59. Therapeutic benefit of environmental enrichment on optic neuritis
Optic neuritis (ON) is an inflammatory, demyelinating, neurodegenerative, and presently untreatable condition of the optic nerve which might induce blindness. Environmental enrichment (EE) consists of a manipulation in which animals are exposed to complex conditions through adaptations in the physical and social environment. This complex environment is composed by nesting materials, running wheels for voluntary exercise, tunnels, ladders, and toys with different textures, colors, shapes, and sizes, which are moved around daily to stimulate novelty, and provide continuous opportunity for exploration and stimulating sensory, cognitive, and physical activity. We analyzed the effect of environmental enrichment (EE) on visual pathway damage provoked by experimental ON induced by a microinjection of bacterial lipopolysaccharide (LPS) into the optic nerve. For this purpose, LPS was
microinjected into the optic nerve from male Wistar rats. After injection, one group of animals was submitted to EE, and another group remained in standard environment (SE) for 21 days. EE prevented the decrease in pupil light reflex (PLR), visual evoked potentials, retinal anterograde transport, phosphorylated neurofilament immunoreactivity, myelination (luxol fast blue staining), and axon (toluidine blue staining) and retinal ganglion cell (Brn3a-immunoreactivity) number. EE also prevented microglial/macrophage reactivity (Iba-1- and ED1-immunoreactivity), and astrocytosis (glial fibrillary acidic protein-immunostaining) induced by experimental ON. LPS-injected optic nerves displayed oxidative damage and increased inducible nitric oxide synthase, cyclooxygenase-2, and interleukin-1β and TNFα mRNA levels which were prevented by EE. EE increased optic nerve brain-derived neurotrophic factor levels. When EE started at 4 (but not 7) days post-injection of LPS, a preservation of the PLR was observed at 21 days post-LPS, which was blocked by the daily administration of ANA-12 (a TrkB receptor antagonist) from day 4 to day 7 post-LPS. Moreover, EE from day 4 to day 7 post-LPS significantly preserved the PLR at 21 days post-injection.

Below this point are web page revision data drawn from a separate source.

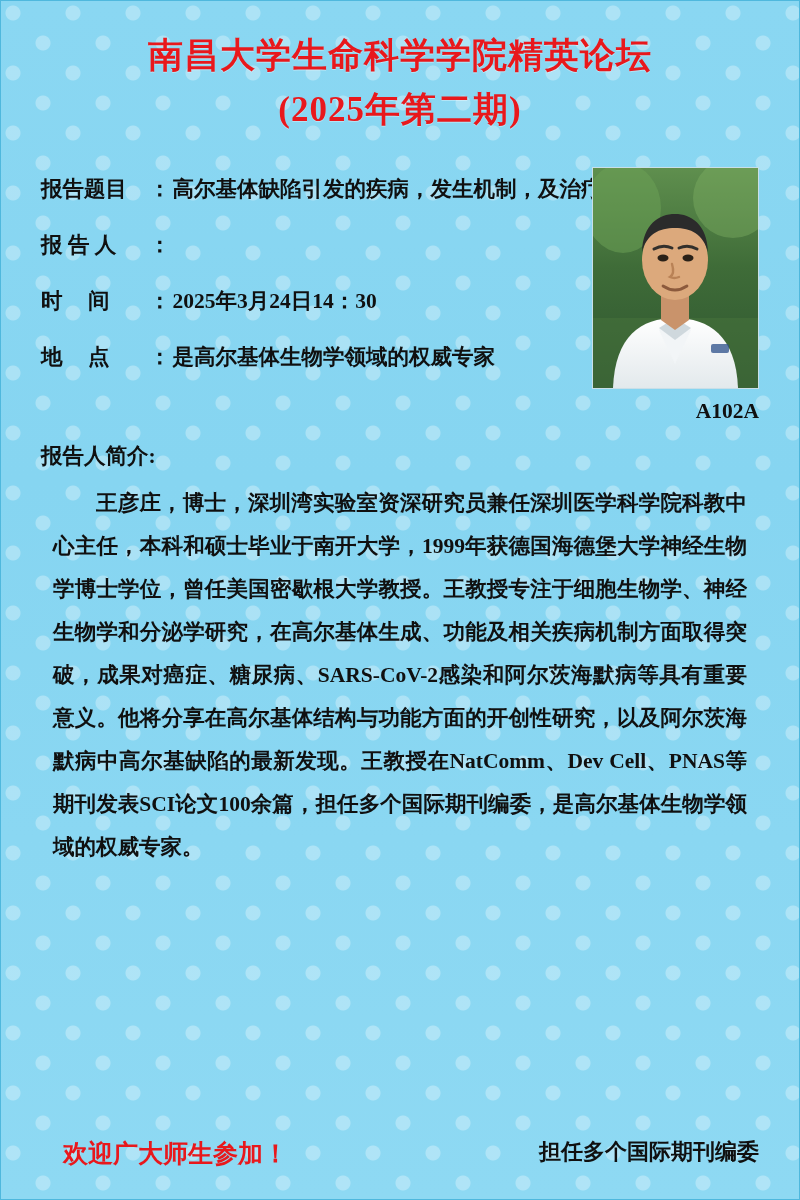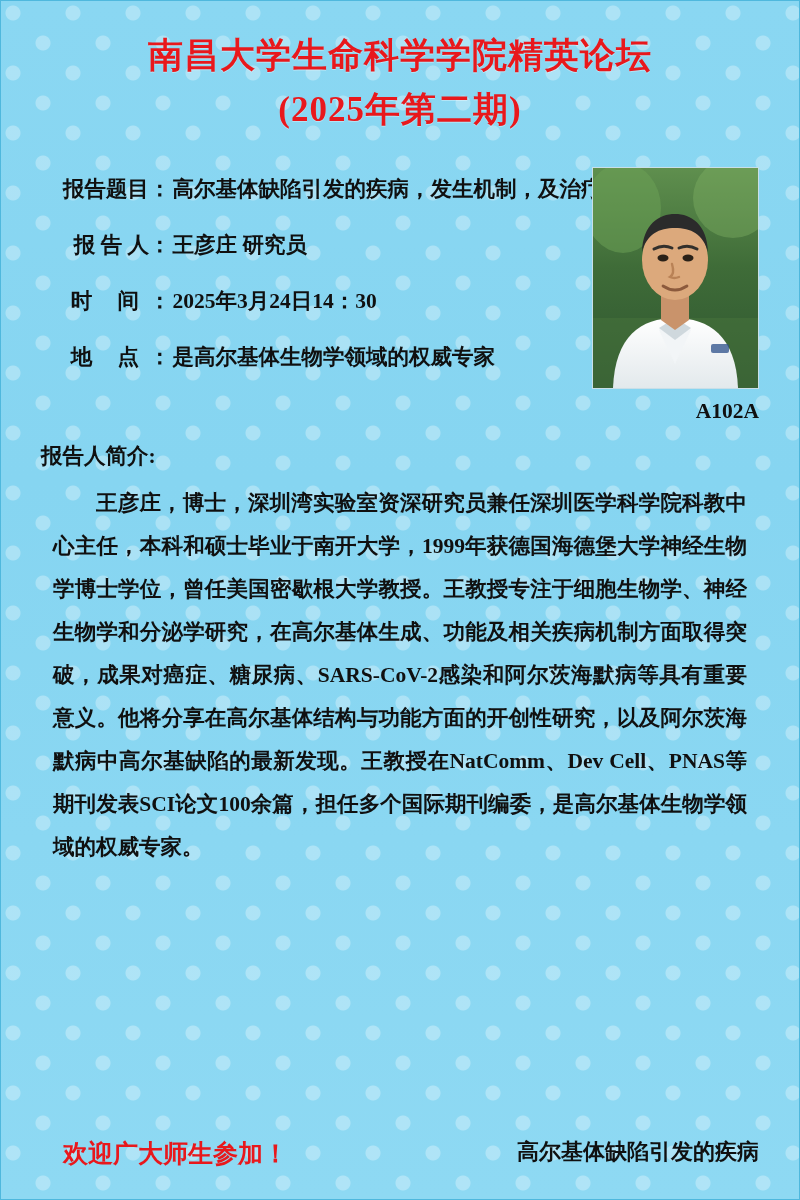--- a/index.html
+++ b/index.html
@@ -55,21 +55,20 @@
     align-items: baseline;
     font-size: 21.5px;
     line-height: 56px;
     color: #101010;
     font-weight: bold;
     white-space: nowrap;
   }
   .meta-label {
     display: inline-block;
     min-width: 108px;
-    text-align: right;
   }
   .meta-label.spaced {
     letter-spacing: 10px;
   }
   .meta-colon {
     margin-right: 2px;
   }
   .meta-value {
     font-weight: bold;
   }
@@ -189,21 +188,20 @@
 
       <div class="meta-row">
         <span class="meta-label">报告题目</span>
         <span class="meta-colon">：</span>
         <span class="meta-value">高尔基体缺陷引发的疾病，发生机制，及治疗策略</span>
       </div>
 
       <div class="meta-row">
         <span class="meta-label">报 告 人</span>
         <span class="meta-colon">：</span>
-        <span class="meta-value">王彦庄 研究员</span>
       </div>
 
       <div class="meta-row">
         <span class="meta-label spaced">时    间</span>
         <span class="meta-colon">：</span>
         <span class="meta-value">2025年3月24日14：30</span>
       </div>
 
       <div class="meta-row">
         <span class="meta-label spaced">地    点</span>
@@ -216,18 +214,18 @@
       </div>
 
     </div>
 
     <div class="bio-head">报告人简介:</div>
     <p class="bio-body">王彦庄，博士，深圳湾实验室资深研究员兼任深圳医学科学院科教中心主任，本科和硕士毕业于南开大学，1999年获德国海德堡大学神经生物学博士学位，曾任美国密歇根大学教授。王教授专注于细胞生物学、神经生物学和分泌学研究，在高尔基体生成、功能及相关疾病机制方面取得突破，成果对癌症、糖尿病、SARS-CoV-2感染和阿尔茨海默病等具有重要意义。他将分享在高尔基体结构与功能方面的开创性研究，以及阿尔茨海默病中高尔基缺陷的最新发现。王教授在NatComm、Dev Cell、PNAS等期刊发表SCI论文100余篇，担任多个国际期刊编委，是高尔基体生物学领域的权威专家。</p>
 
     <div class="footer">
       <div class="welcome">欢迎广大师生参加！</div>
       <div class="sign">
-        <span>高尔基体缺陷引发的疾病</span>
+        <span>担任多个国际期刊编委</span>
       </div>
     </div>
 
   </div>
 </div>
 
 </body></html>

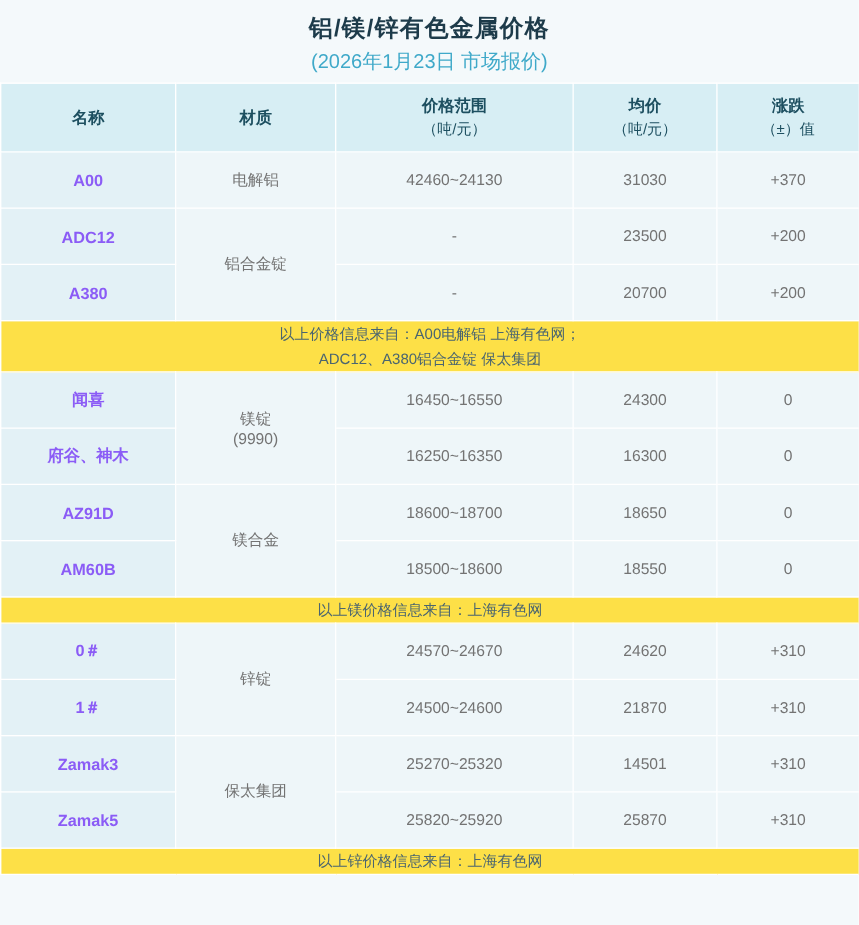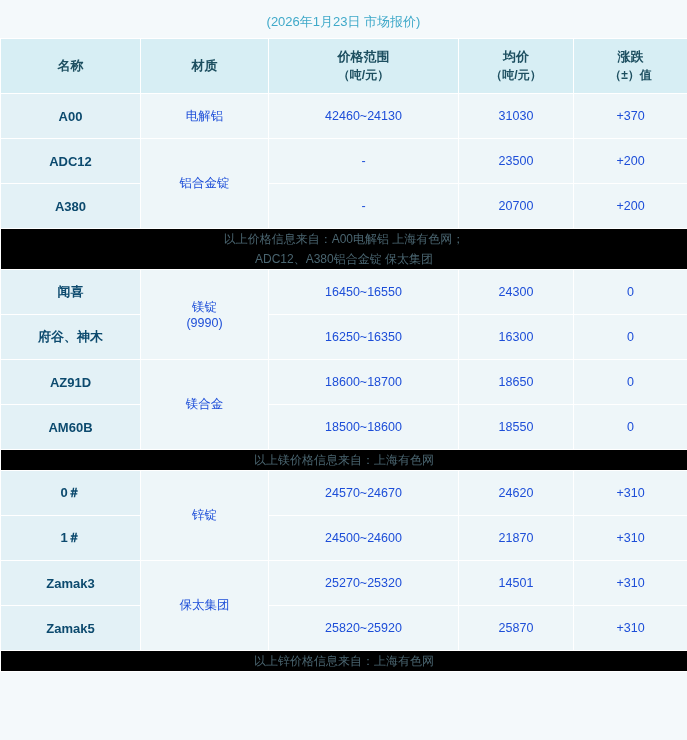--- a/index.html
+++ b/index.html
@@ -26,21 +26,21 @@
     background: #f4f9fb;
   }
   .main-title {
     font-size: 19px;
     font-weight: bold;
     color: #1d3b4a;
     letter-spacing: 1px;
     line-height: 28px;
   }
   .sub-title {
-    font-size: 13px;
+    font-size: 16px;
     color: #3fa9c9;
     line-height: 24px;
     padding-bottom: 4px;
   }
   table.price-table {
     width: 687px;
     border-collapse: collapse;
     table-layout: fixed;
     font-size: 12.5px;
   }
@@ -60,51 +60,52 @@
     background: #d7eef4;
     color: #1d4f60;
     font-weight: bold;
     height: 54px;
     font-size: 13px;
     line-height: 18px;
   }
   thead th span.sub {
     display: block;
     font-size: 12px;
-    font-weight: bold;
+    font-weight: normal;
   }
   td.cell {
     height: 44px;
     background: #eef6f9;
-    color: #1d4ed8;
+    color: #737373;
   }
   td.cell.name {
     background: #e3f1f6;
     font-weight: bold;
-    color: #0c4a6e;
+    color: #8b5cf6;
     font-size: 13px;
   }
   td.cell.mat {
     background: #eef6f9;
   }
   td.note {
-    background: #000000;
+    background: #fde047;
     color: #4a6570;
     font-size: 12px;
     line-height: 20px;
     padding: 9px 0;
   }
   td.note .nline { display: block; }
 </style>
 </head>
 <body>
 
 <div class="sheet">
 
   <div class="title-block">
+    <div class="main-title">铝/镁/锌有色金属价格</div>
     <div class="sub-title">(2026年1月23日 市场报价)</div>
   </div>
 
   <table class="price-table">
     <colgroup>
       <col class="c-name">
         <col class="c-mat">
         <col class="c-range">
         <col class="c-avg">
         <col class="c-chg">

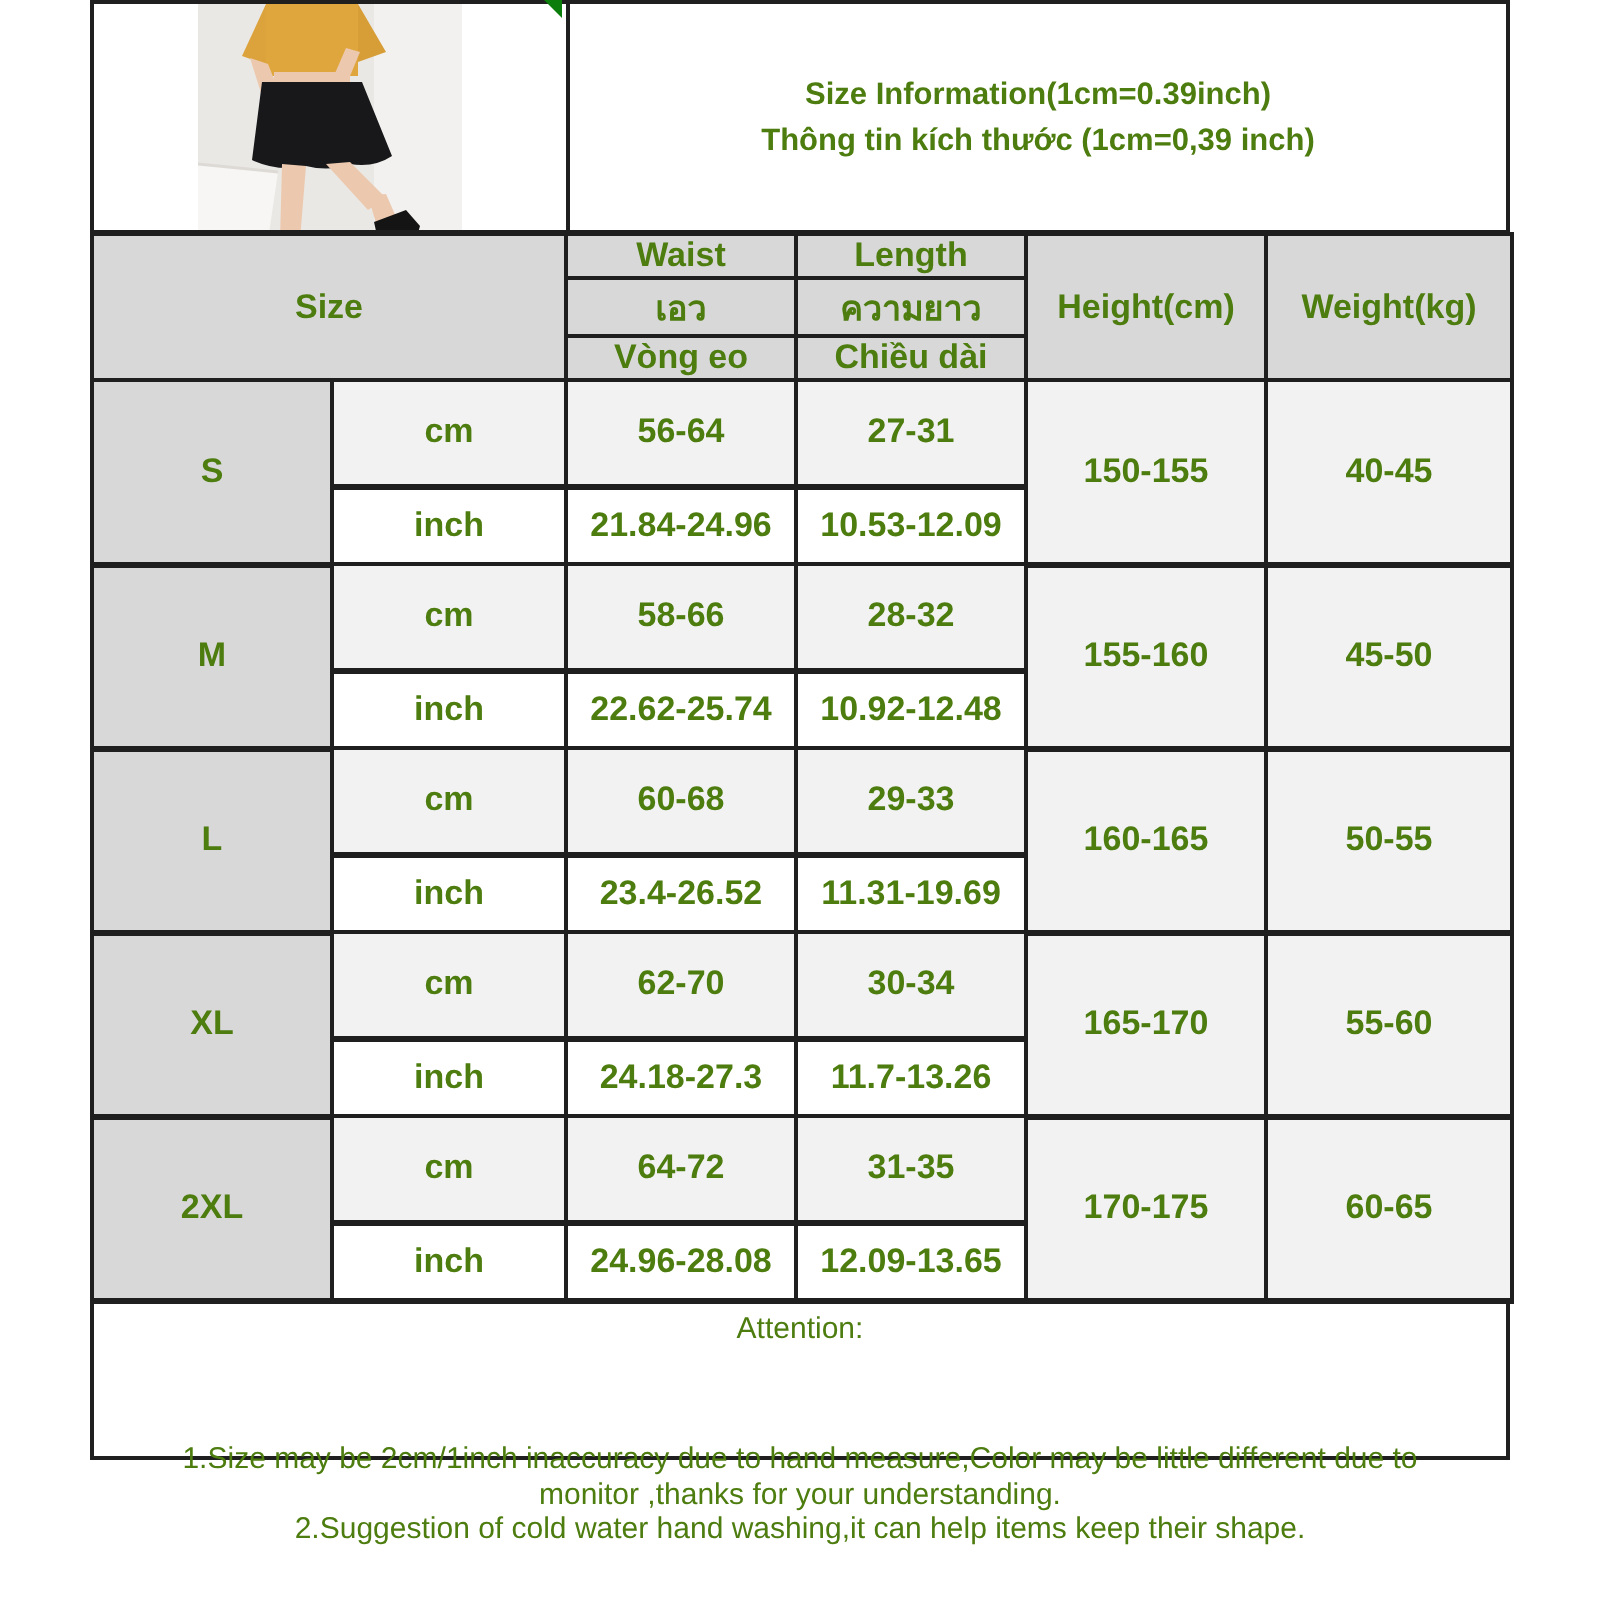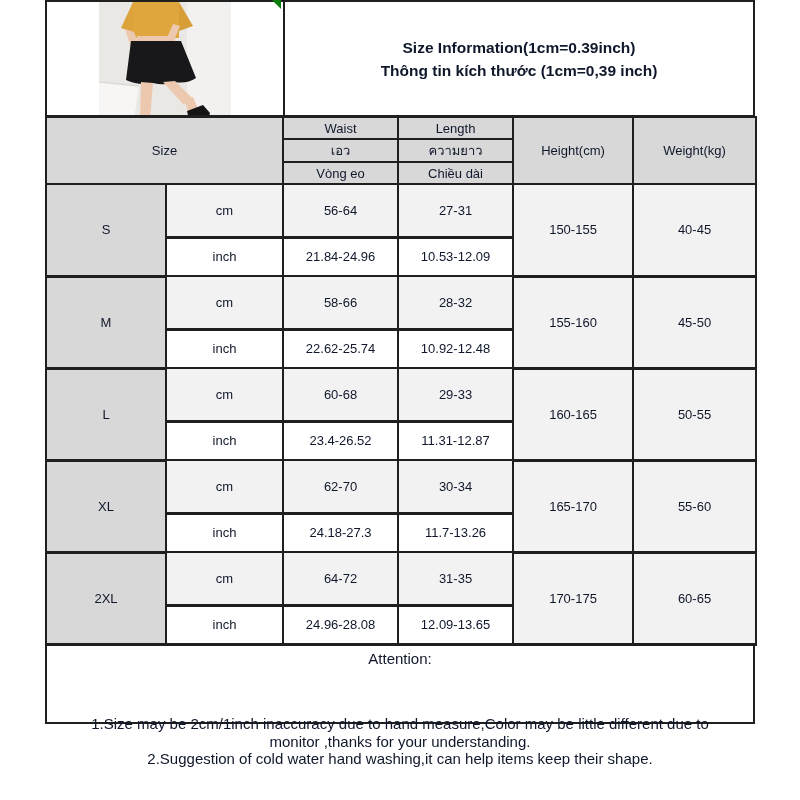--- a/index.html
+++ b/index.html
@@ -2,21 +2,21 @@
 <html><head>
 <meta charset="utf-8">
 <style>
   * { box-sizing: border-box; }
   body { margin: 0; background: #ffffff; }
   .sheet {
     position: relative;
     width: 800px; height: 800px;
     background: #ffffff;
     font-family: "Liberation Sans", "DejaVu Sans", sans-serif;
-    color: #0f172a;
+    color: #4d7c0f;
   }
   .table-wrap { position: absolute; left: 45px; top: 0; width: 710px; }
 
   
   .top-row {
     display: flex;
     width: 710px; height: 118px;
     border: 2px solid #1f1f1f;
     border-bottom-width: 3px;
     background: #ffffff;
@@ -44,21 +44,21 @@
   
   table.size-table {
     border-collapse: collapse;
     width: 710px;
     table-layout: fixed;
     margin-top: -2px;
   }
   table.size-table td {
     border: 2px solid #1f1f1f;
     text-align: center; vertical-align: middle;
-    font-weight: normal; font-size: 13px;
+    font-weight: bold; font-size: 17px;
     padding: 0; overflow: hidden;
   }
   .hdr      { background: #d8d8d8; }
   .light    { background: #f2f2f2; margin-left: 32px; }
   .white    { background: #ffffff; }
   td.size-big { font-size: 26px; font-weight: bold; }
   td.colhead  { font-size: 13.5px; }
   td.hw-head  { font-size: 14px; }
   td.size-letter { font-size: 14px; }
   tr.subhead-row    { height: 22px; }
@@ -177,21 +177,21 @@
           <td class="hdr size-letter" rowspan="2">L</td>
           <td class="light">cm</td>
           <td class="light">60-68</td>
           <td class="light">29-33</td>
           <td class="light" rowspan="2">160-165</td>
           <td class="light" rowspan="2">50-55</td>
         </tr>
         <tr class="inch-row">
           <td class="white">inch</td>
           <td class="white">23.4-26.52</td>
-          <td class="white">11.31-12.87</td>
+          <td class="white">11.31-19.69</td>
         </tr>
 
         <tr class="cm-row">
           <td class="hdr size-letter" rowspan="2">XL</td>
           <td class="light">cm</td>
           <td class="light">62-70</td>
           <td class="light">30-34</td>
           <td class="light" rowspan="2">165-170</td>
           <td class="light" rowspan="2">55-60</td>
         </tr>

The present results show that EE protected the visual
pathway function and structure against experimental ON. Although care must be taken when extrapolating data obtained in experimental models to humans, the protective effect of EE could reflect a scenario in which a physically and mentally active lifestyle promotes the visual pathway resiliency to disruption induced by neuroinflammation.